Sign in to follow this  
i1977

x86 assembly language question

Recommended Posts

Assembly language is a bit far in my head and I can't remember how to copy a 32 bit value multiple times in an array. I vaguely remember that there is a specific instruction for that where you have to put the count in cx (I think) the destination address in some other register and then call some instruction to do the work. Can someone please refresh my memory? Ex: const int nTimesToCopy = 512; const DWORD dwValue = 0xFF00FF00; __asm { // what goes here? }

Share this post


Link to post
Share on other sites
I believe rep stosd is what you're looking for. It'll take whatever value is in eax and put it at es:edi, add 4 to edi, and repeat that ecx times.

Share this post


Link to post
Share on other sites
Well, first make sure that EDI points to the destination array, load ECX with the length of the array, then load EAX with the value to load into the array. then just REP STOSD

Share this post


Link to post
Share on other sites
Something along the lines of:

const int nTimesToCopy = 512;
const DWORD dwValue = 0xFF00FF00;
unsigned char array[ nTimesToCopy * sizeof( dwValue )];

__asm
{
mov EDI, [array]
mov ECX, nTimesToCopy
mov EAX, dwValue
rep stosd
}

No guarantees that it will work as it's from memory and I think that you may need to set EDI to a DWORD PTR to array, but it gives you the general idea.

Share this post


Link to post
Share on other sites
Thanks!
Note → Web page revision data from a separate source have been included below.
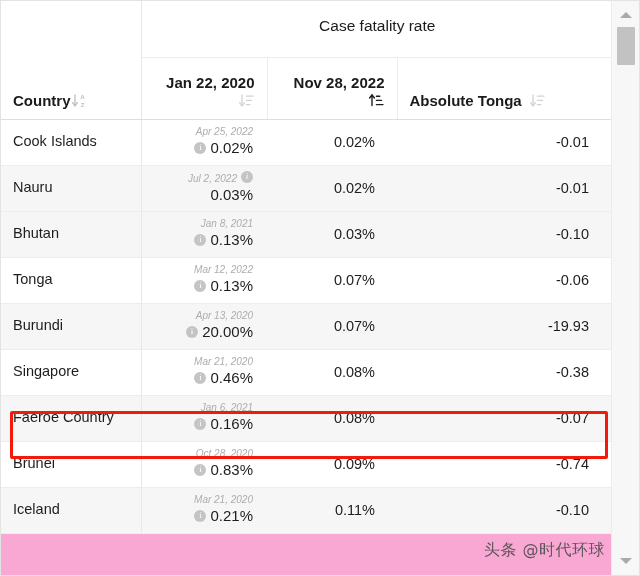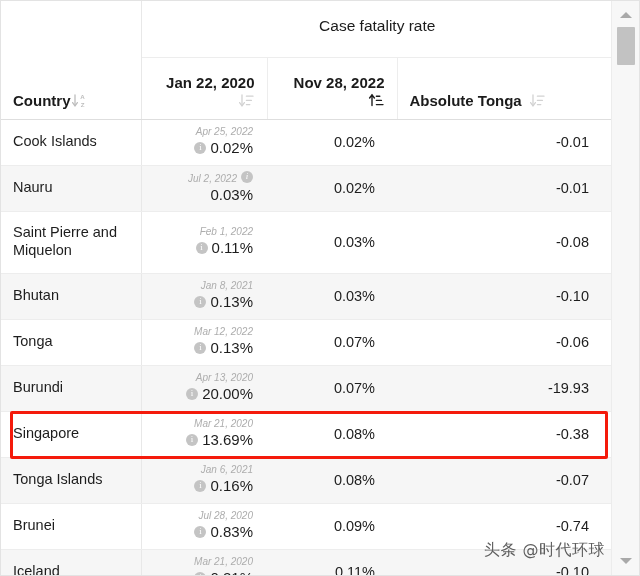--- a/index.html
+++ b/index.html
@@ -322,17 +322,6 @@
             <td class="cell c-val2">0.02%</td>
             <td class="cell c-val3">-0.01</td>
           </tr>
-          <tr class="data-row odd tall">
-            <td class="cell c-name">Saint Pierre and Miquelon</td>
-            <td class="cell c-val1">
-              <div class="old-stack">
-                <div class="old-date"><span>Feb 1, 2022</span></div>
-                <div class="old-val"><span class="info-ic"></span><span>0.11%</span></div>
-              </div>
-            </td>
-            <td class="cell c-val2">0.03%</td>
-            <td class="cell c-val3">-0.08</td>
-          </tr>
           <tr class="data-row even">
             <td class="cell c-name">Bhutan</td>
             <td class="cell c-val1">

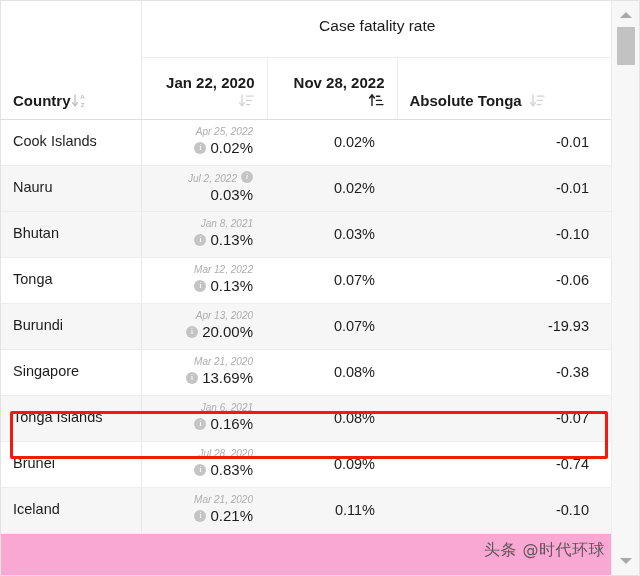--- a/index.html
+++ b/index.html
@@ -360,7 +360,7 @@
             <td class="cell c-val1">
               <div class="old-stack">
                 <div class="old-date"><span>Mar 21, 2020</span></div>
-                <div class="old-val"><span class="info-ic"></span><span>13.69%</span></div>
+                <div class="old-val"><span class="info-ic"></span><span>0.46%</span></div>
               </div>
             </td>
             <td class="cell c-val2">0.08%</td>

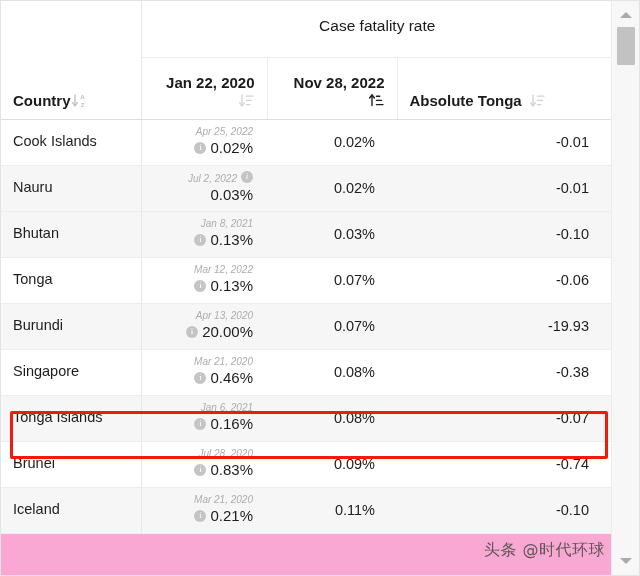--- a/index.html
+++ b/index.html
@@ -367,7 +367,7 @@
             <td class="cell c-val3">-0.38</td>
           </tr>
           <tr class="data-row even">
-            <td class="cell c-name">Tonga Islands</td>
+            <td class="cell c-name">Faeroe Country</td>
             <td class="cell c-val1">
               <div class="old-stack">
                 <div class="old-date"><span>Jan 6, 2021</span></div>

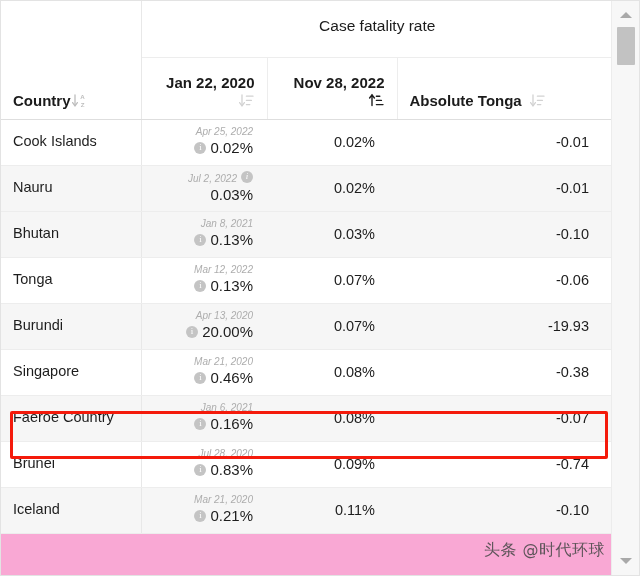--- a/index.html
+++ b/index.html
@@ -381,7 +381,7 @@
             <td class="cell c-name">Brunei</td>
             <td class="cell c-val1">
               <div class="old-stack">
-                <div class="old-date"><span>Jul 28, 2020</span></div>
+                <div class="old-date"><span>Oct 28, 2020</span></div>
                 <div class="old-val"><span class="info-ic"></span><span>0.83%</span></div>
               </div>
             </td>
I'll try that.

Washu, the reason I can't use memset is that even though it takes an int as a parameter, it only copies 1 byte repeatedly, not 4 bytes like what I need to do.

Share this post


Link to post
Share on other sites
Hello !

Not sure you'll do better than a C version of your copy algorithm. Compiler generally do very good stuff when dealing with loops.
If you still want to go the assembly way, you may want to check the memcpy() code. It is very optimized. Maybe you just need to modify it so it can write 32 bit ints instead of bytes.

HTH,

Share this post


Link to post
Share on other sites
Quote:
Original post by i1977
Washu, the reason I can't use memset is that even though it takes an int as a parameter, it only copies 1 byte repeatedly, not 4 bytes like what I need to do.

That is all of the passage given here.